◆ Task brief
Output a faithful copy of the entries, every picture removed.

◆ Data for the task
○ ○ ○ ○ ○ ○ ○

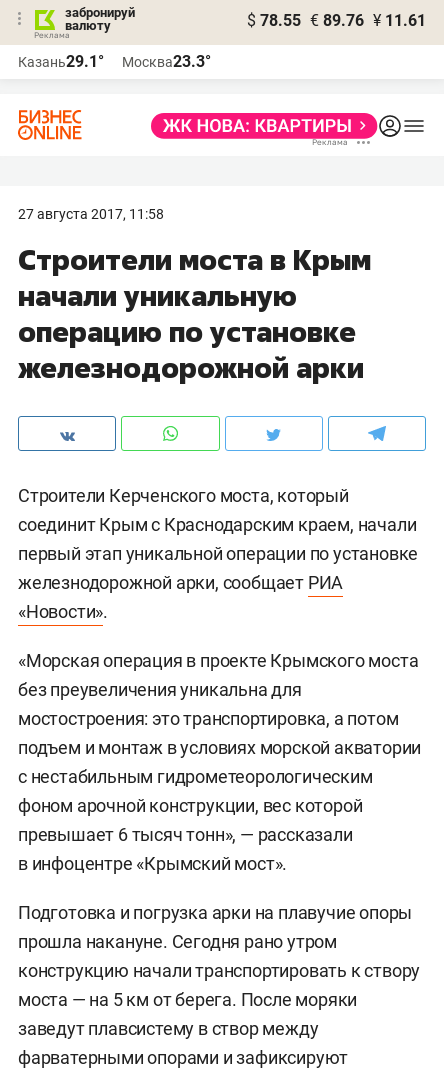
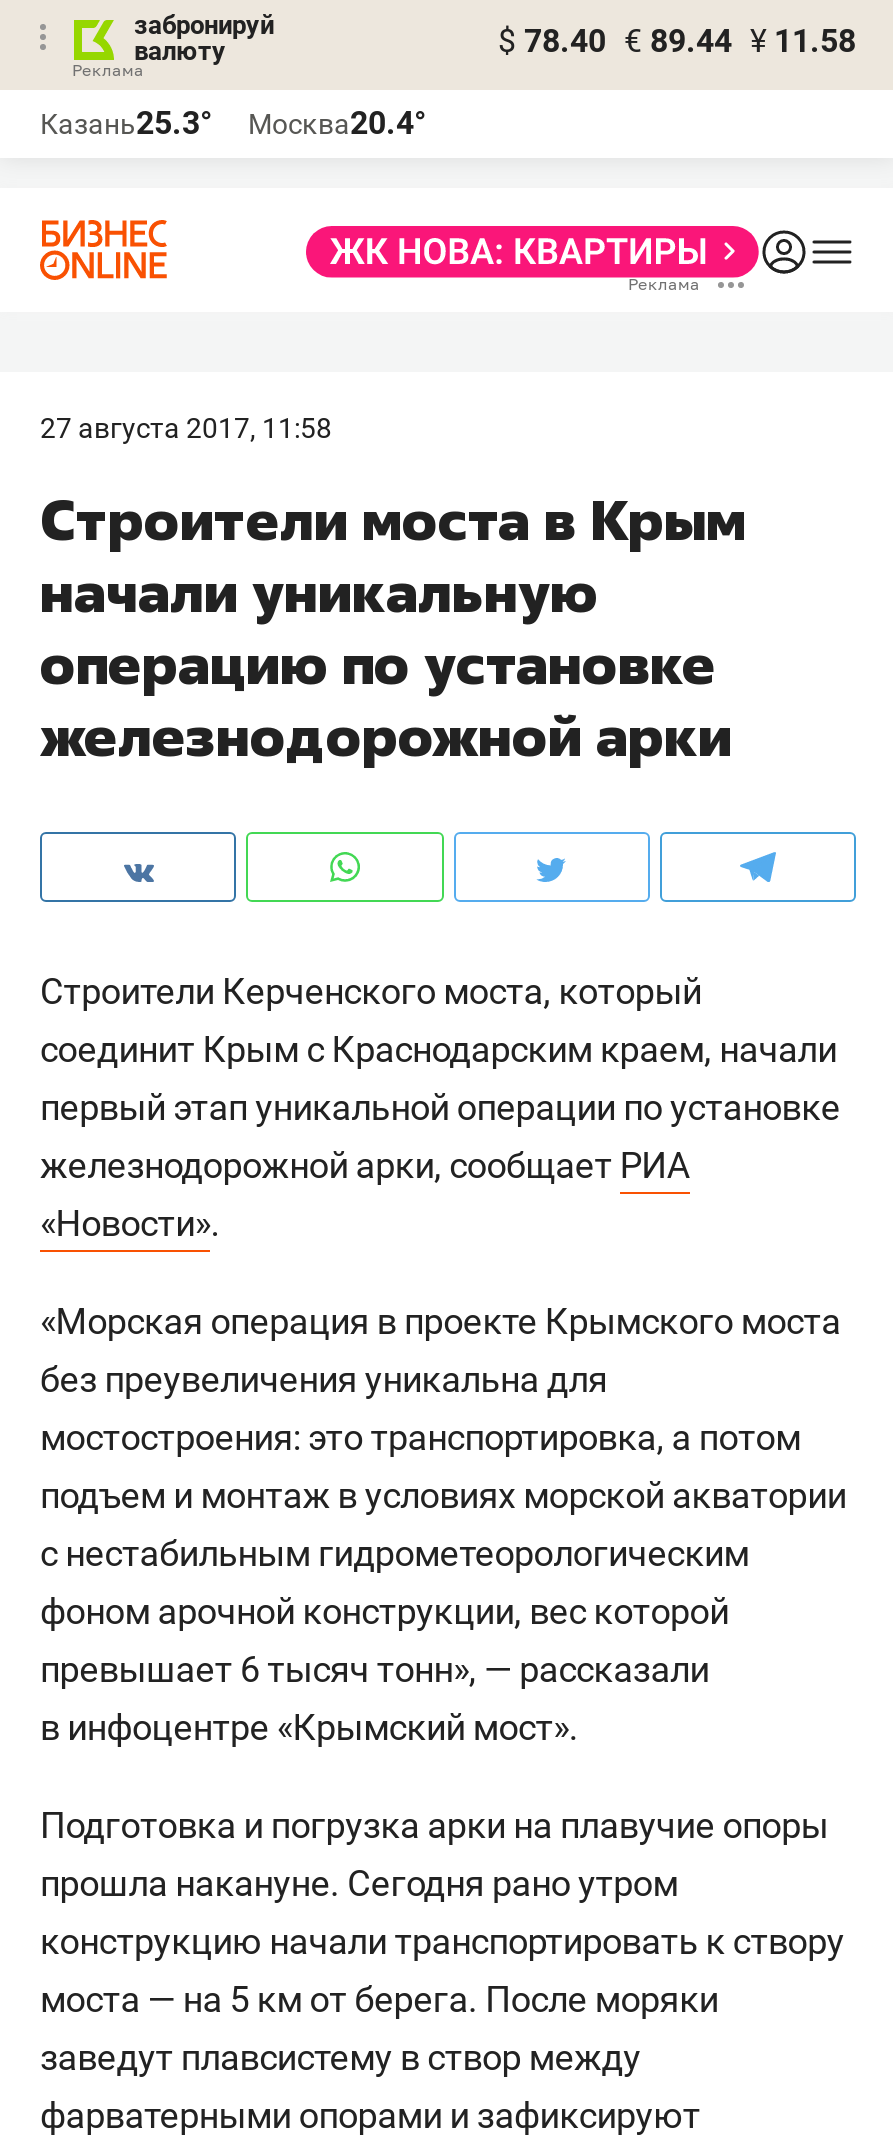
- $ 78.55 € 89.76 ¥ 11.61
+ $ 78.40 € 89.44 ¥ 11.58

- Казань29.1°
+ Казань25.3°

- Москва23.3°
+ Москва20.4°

○ ○ ○ ○ ○ ○ ○

◆ Answer box
- $ 78.55 € 89.76 ¥ 11.61
+ $ 78.40 € 89.44 ¥ 11.58

- Казань29.1°
+ Казань25.3°

- Москва23.3°
+ Москва20.4°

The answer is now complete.